These elements are sanitized by default:
The following HTML tags are allowed by default (all others are stripped): a, abbr, acronym, address, area, b, big, blockquote, br, button, caption, center, cite, code, col, colgroup, dd, del, dfn, dir, div, dl, dt, em, fieldset, font, form, h1, h2, h3, h4, h5, h6, hr, i, img, input, ins, kbd, label, legend, li, map, menu, ol, optgroup, option, p, pre, q, s, samp, select, small, span, strike, strong, sub, sup, table, tbody, td, textarea, tfoot, th, thead, tr, tt, u, ul, var
The following HTML attributes are allowed by default (all others are stripped): abbr, accept, accept-charset, accesskey, action, align, alt, axis, border, cellpadding, cellspacing, char, charoff, charset, checked, cite, class, clear, cols, colspan, color, compact, coords, datetime, dir, disabled, enctype, for, frame, headers, height, href, hreflang, hspace, id, ismap, label, lang, longdesc, maxlength, media, method, multiple, name, nohref, noshade, nowrap, prompt, readonly, rel, rev, rows, rowspan, rules, scope, selected, shape, size, span, src, start, summary, tabindex, target, title, type, usemap, valign, value, vspace, width
|The unit tests for HTML sanitizing show many different examples of dangerous markup that Universal Feed Parser sanitizes by default.|
I am often asked why Universal Feed Parser is so hard-assed about HTML sanitizing. This topic usually comes up when someone notices that Universal Feed Parser strips all style attributes by default.

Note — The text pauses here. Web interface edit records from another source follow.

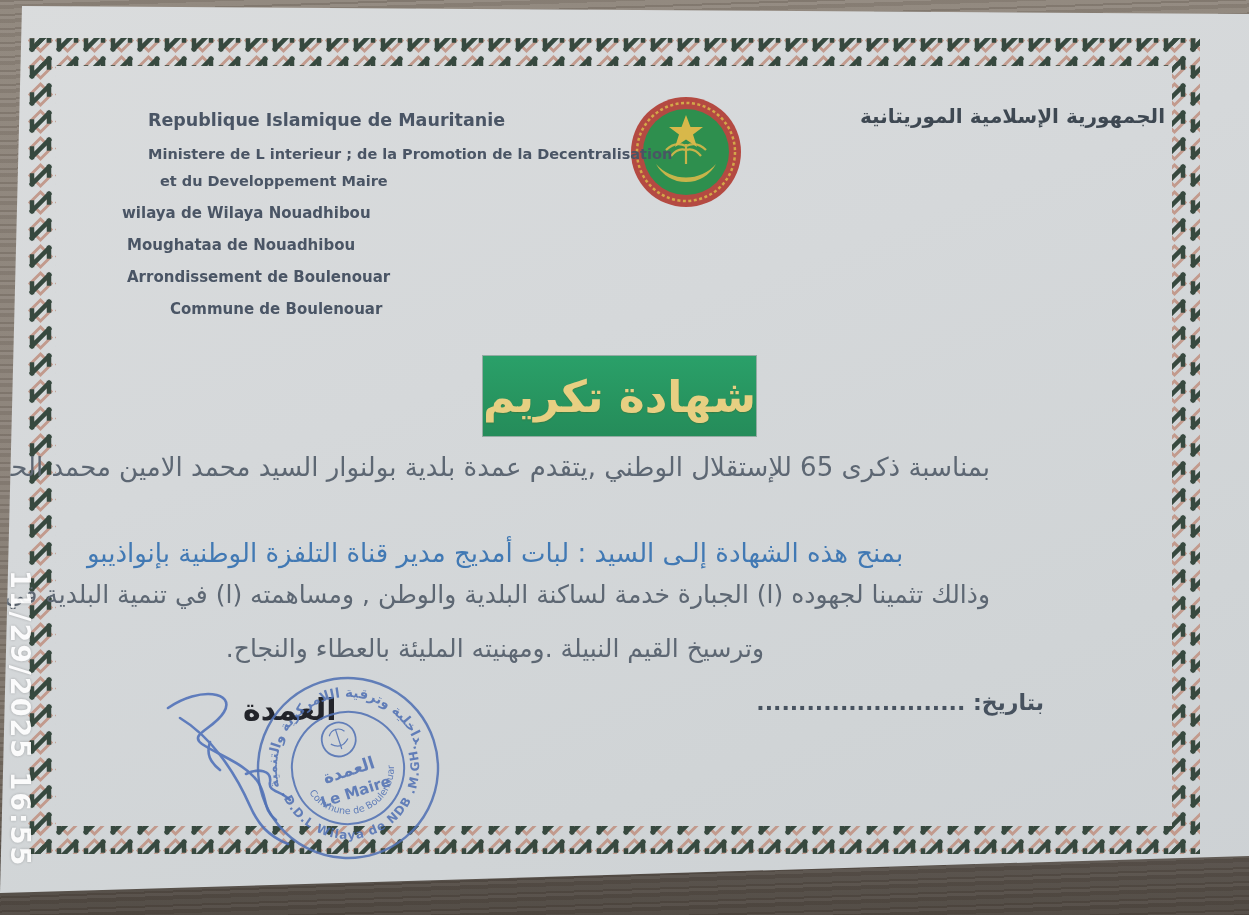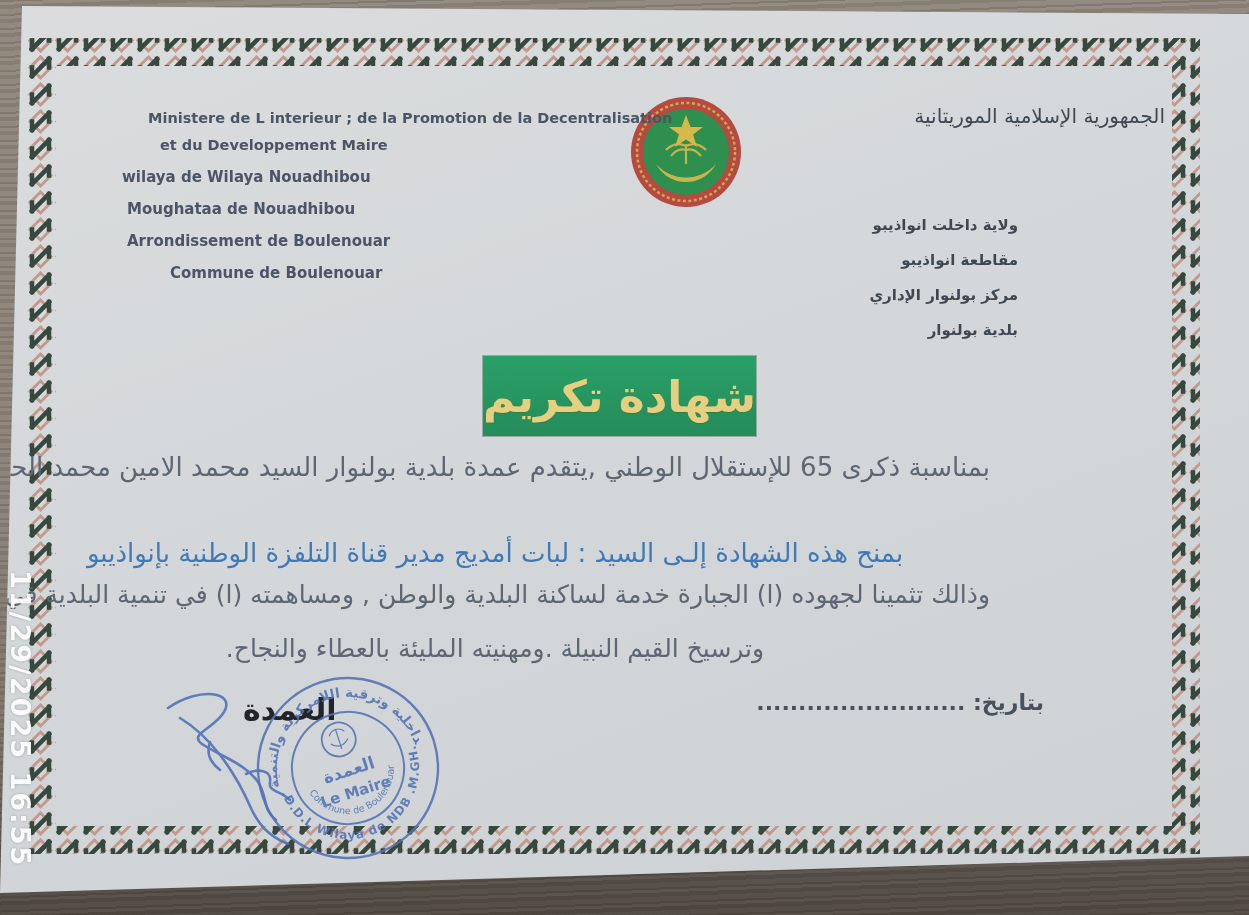--- a/index.html
+++ b/index.html
@@ -26,21 +26,21 @@
   .fr-block div{white-space:nowrap;}
   .fr-l1{font-size:17.5px;font-weight:bold;margin-left:26px;margin-bottom:16px;}
   .fr-l2{font-size:14.5px;font-weight:bold;margin-left:26px;margin-bottom:11px;}
   .fr-l3{font-size:14.5px;font-weight:bold;margin-left:38px;margin-bottom:15px;}
   .fr-l4{font-size:15px;font-weight:bold;margin-left:0px;margin-bottom:14px;}
   .fr-l5{font-size:15px;font-weight:bold;margin-left:5px;margin-bottom:14px;}
   .fr-l6{font-size:15px;font-weight:bold;margin-left:5px;margin-bottom:14px;}
   .fr-l7{font-size:15px;font-weight:bold;margin-left:48px;}
 
   .ar-head{position:absolute;right:84px;top:104px;text-align:right;direction:rtl;color:#3e4852;}
-  .ar-head .a1{font-size:20px;font-weight:normal;margin-bottom:14px;}
+  .ar-head .a1{font-size:20px;font-weight:bold;margin-bottom:14px;}
   .ar-head .a2{font-size:19px;font-weight:bold;}
   .ar-sub{position:absolute;right:231px;top:216px;text-align:right;direction:rtl;color:#3e4852;}
   .ar-sub div{font-size:15px;font-weight:bold;margin-bottom:17px;white-space:nowrap;}
 
   
   .banner{
     position:absolute;left:483px;top:356px;width:273px;height:80px;
     background:linear-gradient(180deg,#2aa069 0%,#27945f 60%,#258c5a 100%);
     display:flex;align-items:center;justify-content:center;
     box-shadow:0 0 0 1px rgba(30,90,60,.35);
@@ -102,36 +102,31 @@
       <g stroke="#d8b84a" stroke-width="2.2" fill="none" opacity=".9">
         <path d="M60 72 V52"></path>
         <path d="M60 54 C52 50 46 52 40 58"></path>
         <path d="M60 54 C68 50 74 52 80 58"></path>
         <path d="M60 58 C54 56 49 59 45 64"></path>
         <path d="M60 58 C66 56 71 59 75 64"></path>
       </g>
     </svg>
 
     <div class="fr-block">
+      <div class="fr-l1">Republique Islamique de Mauritanie</div>
       <div class="fr-l2">Ministere de L interieur ; de la Promotion de la Decentralisation</div>
       <div class="fr-l3">et du Developpement Maire</div>
       <div class="fr-l4">wilaya de Wilaya Nouadhibou</div>
       <div class="fr-l5">Moughataa de Nouadhibou</div>
       <div class="fr-l6">Arrondissement de Boulenouar</div>
       <div class="fr-l7">Commune de Boulenouar</div>
     </div>
 
     <div class="ar-head">
       <div class="a1">الجمهورية الإسلامية الموريتانية</div>
-    </div>
-    <div class="ar-sub">
-      <div>ولاية داخلت انواذيبو</div>
-      <div>مقاطعة انواذيبو</div>
-      <div>مركز بولنوار الإداري</div>
-      <div>بلدية بولنوار</div>
     </div>
 
     <div class="banner">
       <span>شهادة تكريم</span>
     </div>
 
     <div class="body-line bl1">بمناسبة ذكرى 65 للإستقلال الوطني ,يتقدم عمدة بلدية بولنوار السيد محمد الامين محمد الحضرامي</div>
     <div class="body-line bl2">بمنح هذه الشهادة إلـى السيد : لبات أمديج مدير قناة التلفزة الوطنية بإنواذيبو</div>
     <div class="body-line bl3">وذالك تثمينا لجهوده (ا) الجبارة خدمة لساكنة البلدية والوطن , ومساهمته (ا) في تنمية البلدية في مختلف الأصعدة</div>
     <div class="body-line bl4">وترسيخ القيم النبيلة .ومهنيته المليئة بالعطاء والنجاح.</div>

Here is an incomplete list of potentially dangerous HTML tags and attributes:
- script, which can contain malicious script
- applet, embed, and object, which can automatically download and execute malicious code
- meta, which can contain malicious redirects
- onload, onunload, and all other on* attributes, which can contain malicious script
- style, link, and the style attribute, which can contain malicious script
style? Yes, style. CSS definitions can contain executable code.
This sample is taken from http://feedparser.org/docs/examples/rss20.xml:
<description>Watch out for <span style="any: expression(window.location='http://example.org/')"> nasty tricks</span></description>
Now consider that in HTML, attribute values may be entity-encoded in several different ways.
To a browser, this:
<span style="any: expression(window.location='http://example.org/')">
is the same as this (without the line breaks):
<span style="any: expre ssion(window .location='h ttp://exampl e.org/')">
which is the same as this (without the line breaks):
<span style="any: expr ession(win dow.locati on='http:/ /example.o rg/')">
And so on, plus several other variations, plus every combination of every variation.
The more I investigate, the more cases I find where Internet Explorer for Windows will treat seemingly innocuous markup as code and blithely execute it. This is why Universal Feed Parser uses a whitelist and not a blacklist. I am reasonably confident that none of the elements or attributes on the whitelist are security risks. I am not at all confident about tags or attributes that I have not explicitly investigated. And I have no confidence at all in my ability to detect strings within attribute values that Internet Explorer for Windows will treat as executable code. I will not attempt to preserve “just the good styles”. All styles are stripped.